Un filo conduttore fatto di delinquenza. Il razzismo è delinquenza come lo è la violenza fisica. Perché si commettono reati. Le reazioni che si hanno sono più o meno le stesse.

Ma manca sempre la svolta. Si sanzionano le società, si chiudono gli stadi, si chiude la curva.
E poi? No! 
Questa volta le cose devono cambiare in modo deciso e decisivo. Non si possono penalizzare i tifosi onesti per colpa di un manipolo di delinquenti che così facendo tengono in ostaggio tifosi, società e calcio. Le società devono avere la dignità e la forza di andare oltre i soliti comunicati di stile. Le parole si perdono. Non contano nulla se non seguono fatti.

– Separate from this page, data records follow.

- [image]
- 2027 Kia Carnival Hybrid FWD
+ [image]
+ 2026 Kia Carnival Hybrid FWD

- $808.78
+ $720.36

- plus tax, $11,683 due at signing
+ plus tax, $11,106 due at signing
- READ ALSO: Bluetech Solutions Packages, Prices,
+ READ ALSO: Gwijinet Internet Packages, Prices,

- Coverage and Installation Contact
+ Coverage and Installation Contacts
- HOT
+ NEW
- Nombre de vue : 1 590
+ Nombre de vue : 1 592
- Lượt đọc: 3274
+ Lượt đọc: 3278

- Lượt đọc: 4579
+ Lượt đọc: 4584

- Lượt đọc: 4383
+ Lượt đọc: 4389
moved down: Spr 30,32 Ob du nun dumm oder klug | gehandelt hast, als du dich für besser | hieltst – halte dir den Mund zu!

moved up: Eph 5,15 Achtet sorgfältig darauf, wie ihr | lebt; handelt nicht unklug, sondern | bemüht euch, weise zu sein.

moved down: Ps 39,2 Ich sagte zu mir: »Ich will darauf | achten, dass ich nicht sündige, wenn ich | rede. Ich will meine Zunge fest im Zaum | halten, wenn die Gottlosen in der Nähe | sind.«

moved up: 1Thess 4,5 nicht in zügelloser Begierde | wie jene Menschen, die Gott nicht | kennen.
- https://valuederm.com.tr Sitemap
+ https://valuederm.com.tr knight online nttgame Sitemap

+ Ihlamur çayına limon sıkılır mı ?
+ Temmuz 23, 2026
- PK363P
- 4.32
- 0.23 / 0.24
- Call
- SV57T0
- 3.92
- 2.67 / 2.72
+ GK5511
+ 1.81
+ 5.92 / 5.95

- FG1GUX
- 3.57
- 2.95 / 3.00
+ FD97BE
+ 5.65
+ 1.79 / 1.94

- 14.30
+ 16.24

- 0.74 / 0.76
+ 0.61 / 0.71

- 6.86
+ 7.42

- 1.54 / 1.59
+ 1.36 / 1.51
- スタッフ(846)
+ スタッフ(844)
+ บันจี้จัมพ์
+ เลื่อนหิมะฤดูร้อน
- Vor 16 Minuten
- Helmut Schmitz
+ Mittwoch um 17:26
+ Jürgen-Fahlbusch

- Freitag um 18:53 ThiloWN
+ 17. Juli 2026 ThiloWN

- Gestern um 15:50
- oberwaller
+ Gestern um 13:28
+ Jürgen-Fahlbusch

Dovrebbero vietarsi l'accesso a questi delinquenti agli stadi a vita da parte delle società e perseguirli nelle sedi civili e penali. Solo così forse capiranno che la musica è cambiata.
Come accade in Premier. Il cui modello dovrebbe fare scuola da questo punto di vista. Così come ci si deve aspettare una reazione diversa dai protagonisti in campo quando i giocatori vengono denigrati.